We present HOI-Swap that seamlessly swaps the in-contact object from the video, given one user-provided reference object image, with hand-object interaction (HOI) awareness.

Notice how the generated hand needs to adjust to the shapes of the swapped-in objects and how the reference object may require automatic re-posing to fit the video context.

Abstract

We study the problem of precisely swapping objects in videos, with a focus on those interacted with by hands, given one user-provided reference object image. Despite the great advancements that diffusion models have made in video editing recently, these models often fall short in handling the intricacies of hand-object interactions (HOI), failing to produce realistic edits—especially when object swapping results in object shape or functionality changes. To bridge this gap, we present HOI-Swap, a novel diffusion-based video editing framework trained in a self-supervised manner. Designed in two stages, the first stage focuses on object swapping in a single frame with HOI awareness; the model learns to adjust the interaction patterns, such as the hand grasp, based on changes in the object’s properties.

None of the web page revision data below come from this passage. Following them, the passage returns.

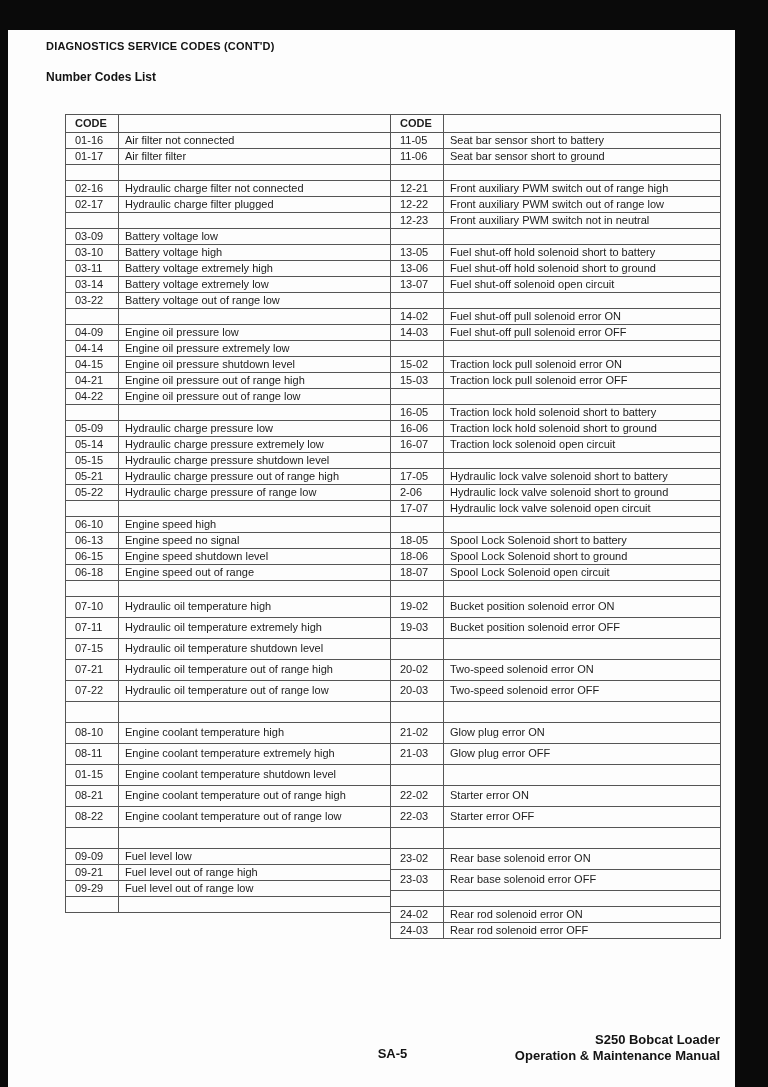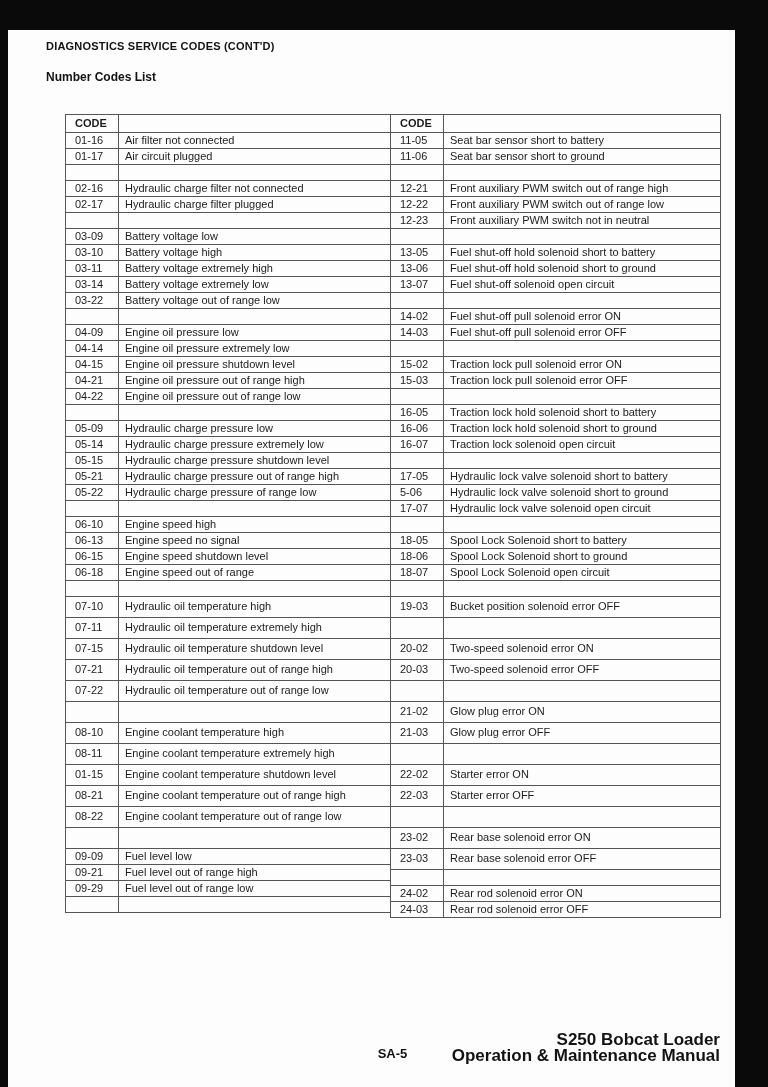"Air circuit plugged" td.desc-col { text: circuit plugged -> filter filter }
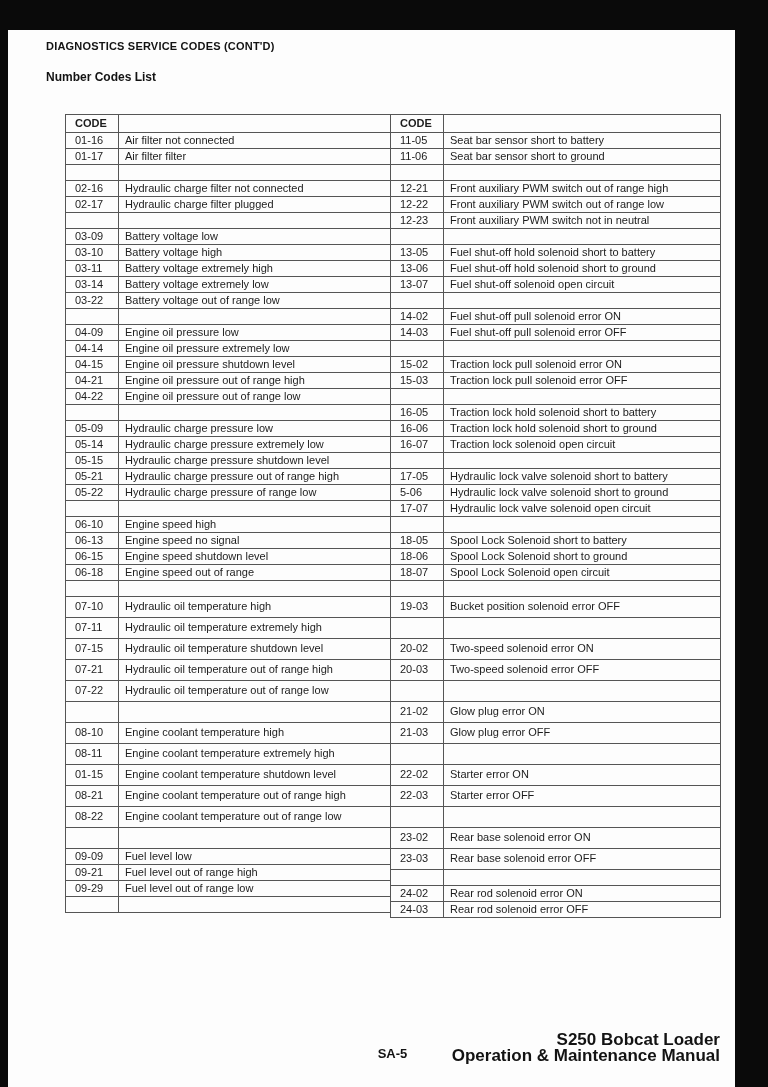"5-06" td.code-col { text: 5-06 -> 2-06 }
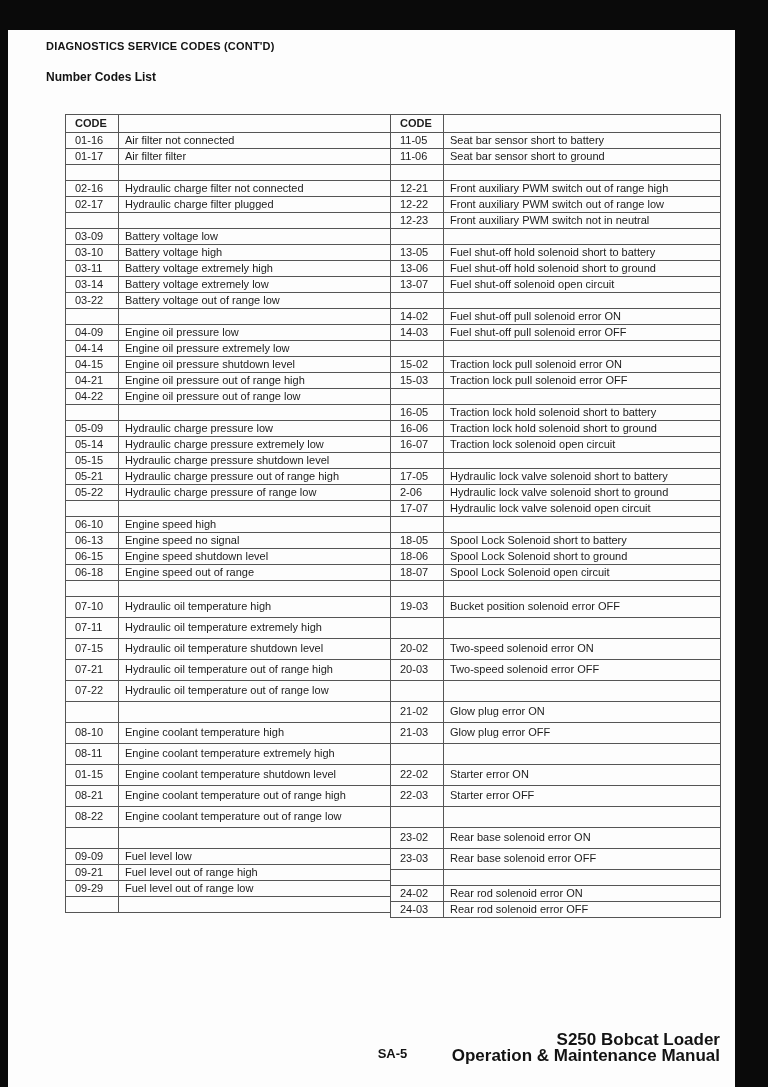"19-02" tr.r { html: none -> <tr> <td>19-02</td> <td>Bucket position solenoid error ON</td> </tr> }
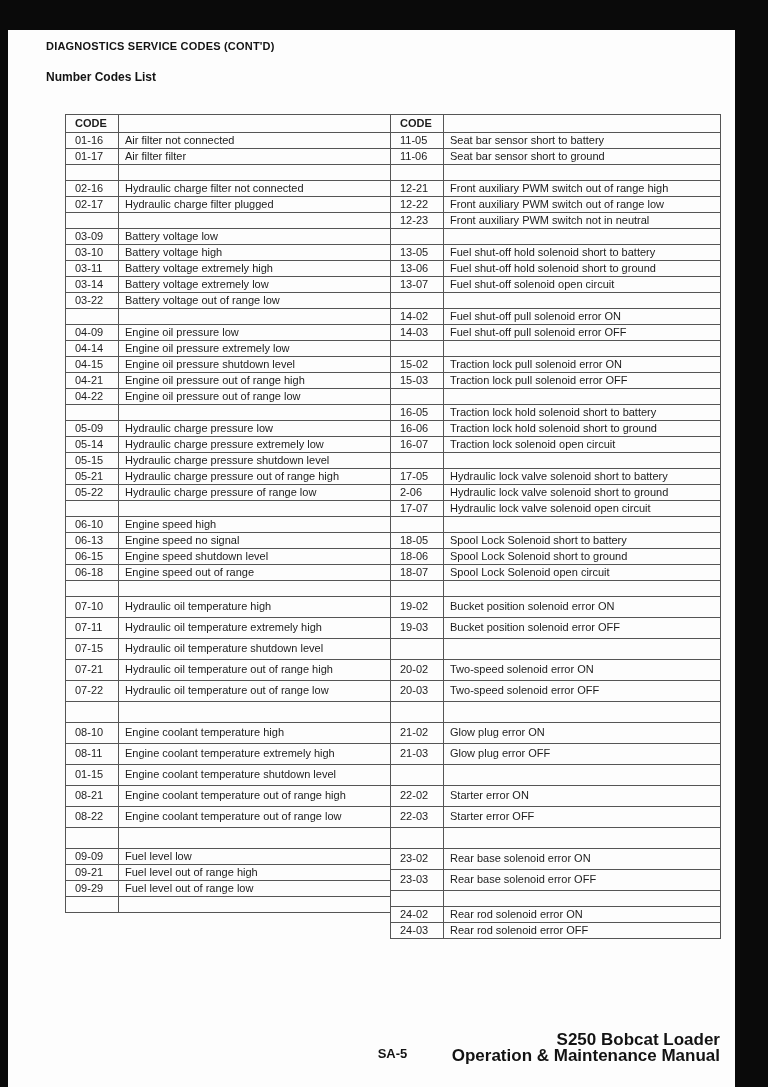"S250 Bobcat Loader" .doc-lines { font-size: 17px -> 13px }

The second stage extends the single-frame edit across the entire sequence; we achieve controllable motion alignment with the original video by: (1) warping a new sequence from the stage-I edited frame based on sampled motion points and (2) conditioning video generation on the warped sequence. Comprehensive qualitative and quantitative evaluations demonstrate that HOI-Swap significantly outperforms existing methods, delivering high-quality video edits with realistic HOIs.

HOI-Swap Framework

HOI-Swap involves two stages, each trained separately in a self-supervised manner. In stage I, an image diffusion model is trained to inpaint the masked object region with a strongly augmented version of the original object image. In stage II, one frame is selected from the video to serve as the anchor. The remaining video is then warped using this anchor frame, several points sampled within it, and optical flow extracted from the video. A video diffusion model is trained to reconstruct the full video sequence from the warped sequence. During inference, the stage-I model swaps the object in one frame. This edited frame then serves as the anchor for warping a new video sequence, which is subsequently taken as input for the stage-II model to generate the complete video.